Mousse (prise de)

Mousse (prise de) : locut.  La prise de mousse (ou seconde fermentation en bouteille). Après l’assemblage, en Champagne notamment, le vin est soutiré. La cuvée obtenue est refroidie pour la stabiliser puis, au moment de la mise en bouteille, additionnée de liqueur de tirage (sucres) et d’un levain (levures en pleine activité). L’embouteillage, qui débute à la fin de l’hiver, va se dérouler jusqu’à la fin du printemps. Les bouteilles sont remplies avec un vide de 5 cl maximum sous la fermeture, puis bouchées. Elles sont ensuite descendues en cave ou dans des celliers climatisés. Là elles sont stockées horizontalement pour plusieurs années, à l’abri des heurts, de la lumière et des courants d’air, à une température fraîche et constante, été comme hiver, comprise entre 9 et 12° C. c’est la température idéale pour la prise de mousse. A une température plus basse, celle-ci n’aurait pas lieu, et à une température plus élevée, elle serait trop rapide.

Seconde fermentation en bouteille : La prise de mousse équivaut à la seconde fermentation en bouteille. Elle est fermée par une capsule étanche à même de contenir la pression créée par la transformation du sucre en alcool et gaz carbonique. Une fois la prise de mousse effectuée, c’est-à-dire près arrêt de la fermentation en bouteille, lorsque tout le sucre ajouté a été utilisé par les levures, débute le temps de l’élevage.
Cette prise de mousse vient d’un phénomène naturel.

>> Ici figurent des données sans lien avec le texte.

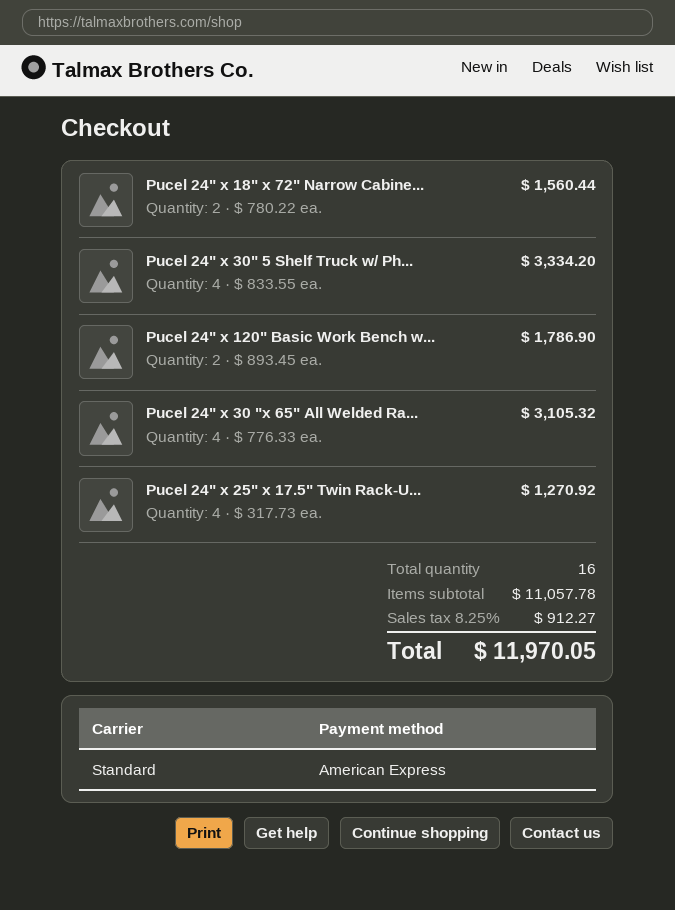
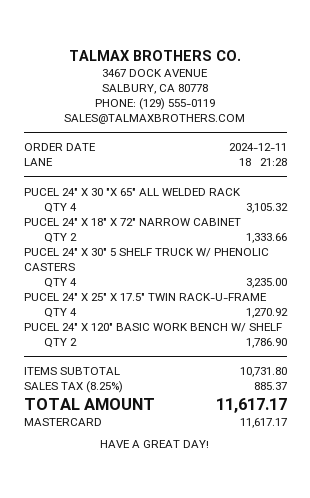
payment method: American Express -> Mastercard
Pucel 24" x 18" x 72" Narrow Cabine...: 2 for 1560.44 -> 2 for 1333.66
Pucel 24" x 30" 5 Shelf Truck w/ Ph...: 4 for 3334.20 -> 4 for 3235.00
subtotal: 11057.78 -> 10731.80
tax: 8.25% = 912.27 -> 8.25% = 885.37
total: 11970.05 -> 11617.17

Partout les vins étaient des vins tranquilles. Il fallut attendre le petit âge glaciaire qui débuta en Europe au milieu du XVIe siècle. Avec la chute des températures, les fermentations alcooliques ne pouvaient plus se terminer avant l’hiver, elles reprenaient donc tout naturellement aux premières chaleurs c’est-à-dire au printemps créant un phénomène d’effervescence. Un inconvénient certes mais qui se transforma en succès que l’on connaît. Il ne put être possible que grâce notamment à l’ajout de sucre créant une plus grande effervescence et en augmentant le degré d’alcool. Une invention anglaise* du XVIIe siècle rapporte-on et que mit en pratique un certain Dom Pérignon.

* le 17 décembre 1662, un certain Christopher Merret  affirmait  à la toute jeune Royal Society :
… Les marchands de notre époque mettent de vastes quantités de sucre
et de mélasse dans toutes sortes de vins pour les rendre vifs et pétillants.